Config files are in TOML format. Here is an example.

Notes

  • All paths are relative to the directory in which you run the InteinFinder executable.
  • For file paths, you must not use ~ as an abbreviation for your home directory, it will not work.
  • For directories, you may include a trailing slash.

Let's assume that I have the InteinFinder source directory in the /home/ryan/projects/InteinFinder directory, and that I left the _assets directory that I mention above in its original place in the source directory.

Assume that in the current directory, I have this fasta file: rnr_5.faa.
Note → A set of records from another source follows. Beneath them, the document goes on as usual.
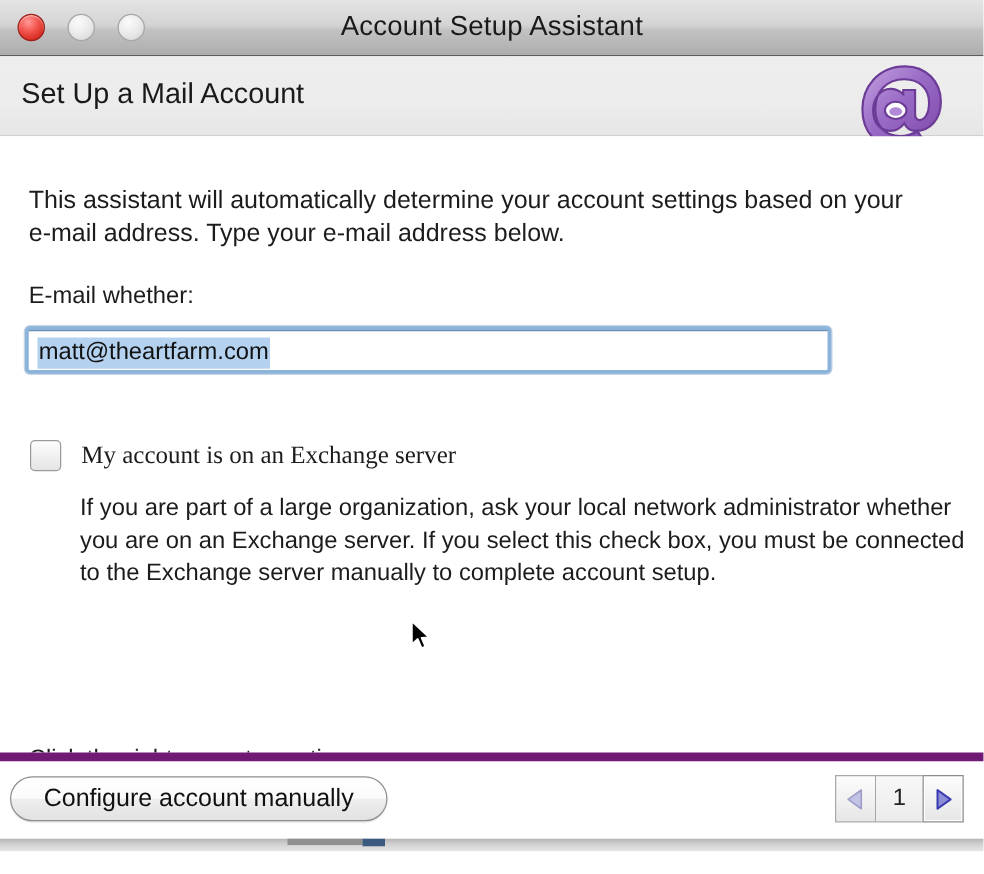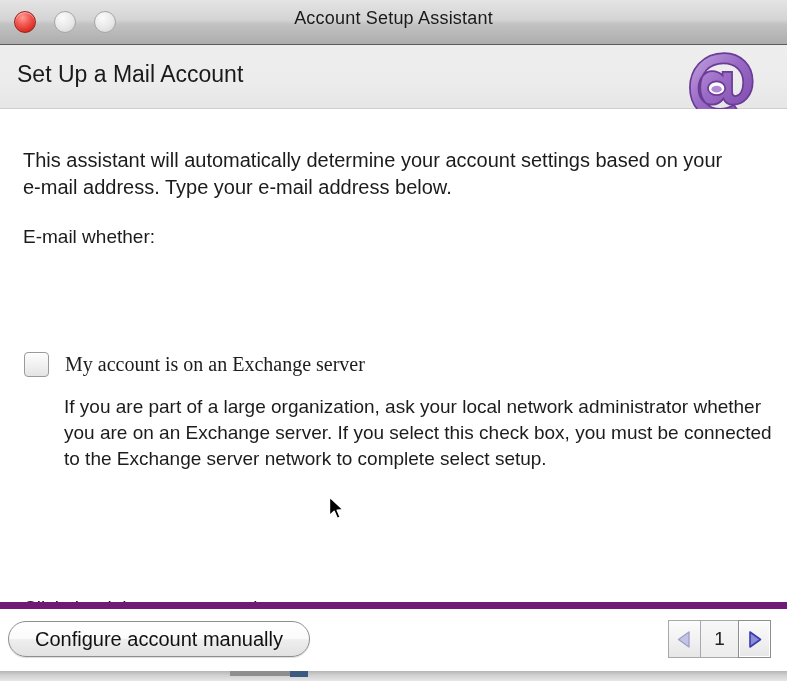"Account Setup Assistant" .title-text { font-size: 18px -> 22px }
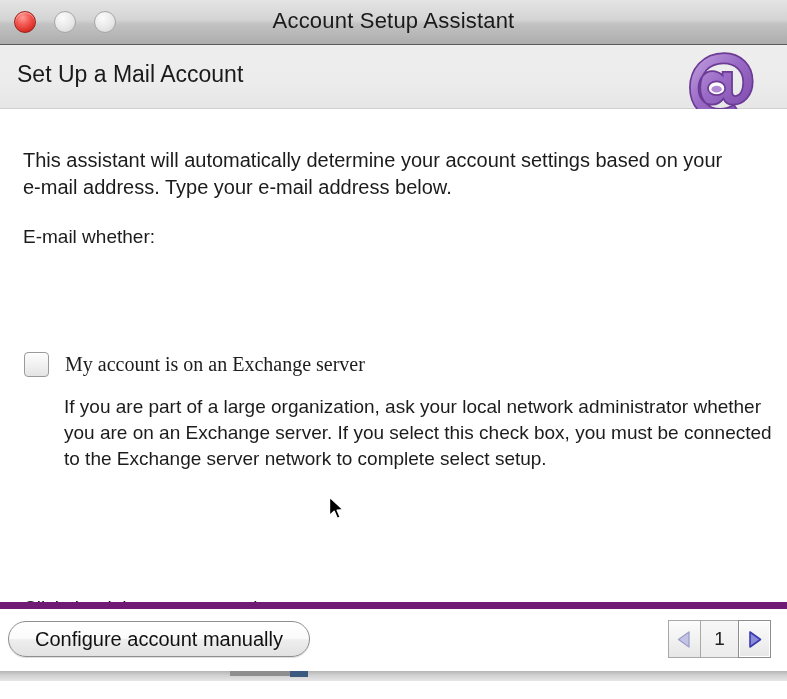"matt@theartfarm.com" div.email-field-wrap { html: none -> <div> <input> <span>matt@theartfarm.com</span> </div> }
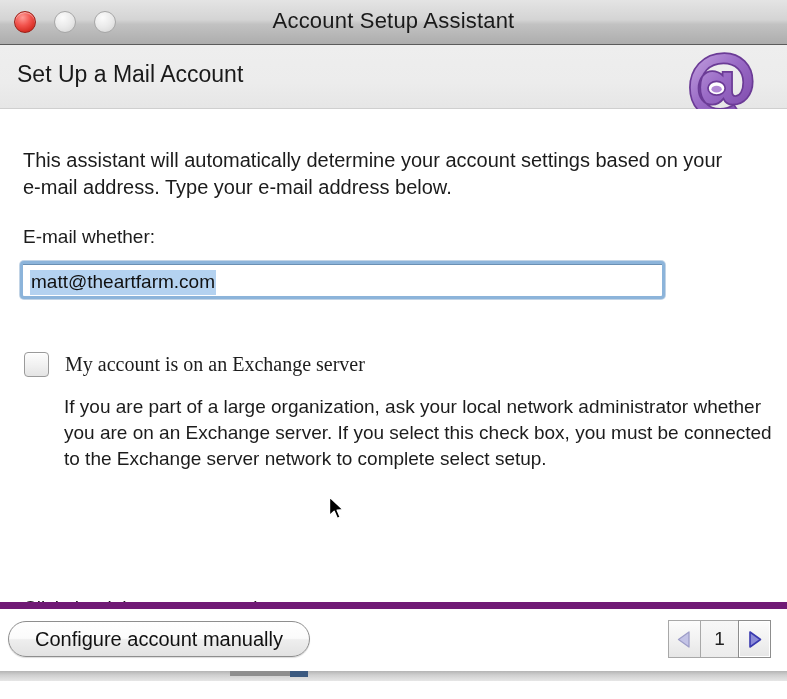"If you are part of" div.hint { text: network to complete select -> manually to complete account }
Note: If you look at this file, you will see that it is pretty weird. It has some "special" sequences constructed for use in InteinFinder's end-to-end tests.

Assume you have saved this file as config.toml in the same directory in which you have the rnr_5.faa fasta file.

# Intein target sequences
inteins = "/home/ryan/projects/InteinFinder/_assets/intein_sequences/all_derep.faa"

# Directory of conserved domain models
smp_dir = "/home/ryan/projects/InteinFinder/_assets/smp"

# My query sequences that I want to search
queries = "rnr_5.faa"

# The pipeline's output directory
out_dir = "intein_finder_output"

# The number of threads to use
threads = 4

Run the pipeline

Assuming that the InteinFinder binary is somewhere on your path, then you can run InteinFinder like so:

$ InteinFinder config.toml
INFO [2023-01-24 20:12:01] Renaming queries
INFO [2023-01-24 20:12:01] Splitting queries
INFO [2023-01-24 20:12:01] Making profile DB
INFO [2023-01-24 20:12:01] Running rpsblast
INFO [2023-01-24 20:12:01] Running mmseqs
INFO [2023-01-24 20:12:04] Getting query regions
INFO [2023-01-24 20:12:04] Writing putative intein regions
INFO [2023-01-24 20:12:04] Getting queries with intein seq hits
INFO [2023-01-24 20:12:04] Making query_region_hits
INFO [2023-01-24 20:12:04] Reading intein DB into memory
INFO [2023-01-24 20:12:04] Processing regions
INFO [2023-01-24 20:12:27] Writing name map
INFO [2023-01-24 20:12:27] Renaming queries in btab files
INFO [2023-01-24 20:12:27] Summarizing intein DB search
INFO [2023-01-24 20:12:27] Summarizing conserved domain DB search
INFO [2023-01-24 20:12:27] Done!

Finally, you will have output that looks something like this.

$ tree intein_finder_output/
intein_finder_output/
├── _done
├── logs
│   ├── 1_config.toml
│   ├── 2_pipeline_info.txt
│   └── if_log.2023-01-24_20-12-01.515507.mmseqs_search.txt
├── results
│   ├── 1_putative_intein_regions.tsv
│   ├── 2_intein_hit_checks.tsv
│   └── 3_trimmed_inteins.faa
└── search
    ├── cdm_db
    │   ├── 1_cdm_db_search_out.tsv
    │   └── 2_cdm_db_search_summary.tsv
    └── intein_db
        ├── 1_intein_db_search_out.tsv
        ├── 2_intein_db_search_with_regions.tsv
        └── 3_intein_db_search_summary.tsv

5 directories, 12 files

The various output files are described in more detail elsewhere in the manual.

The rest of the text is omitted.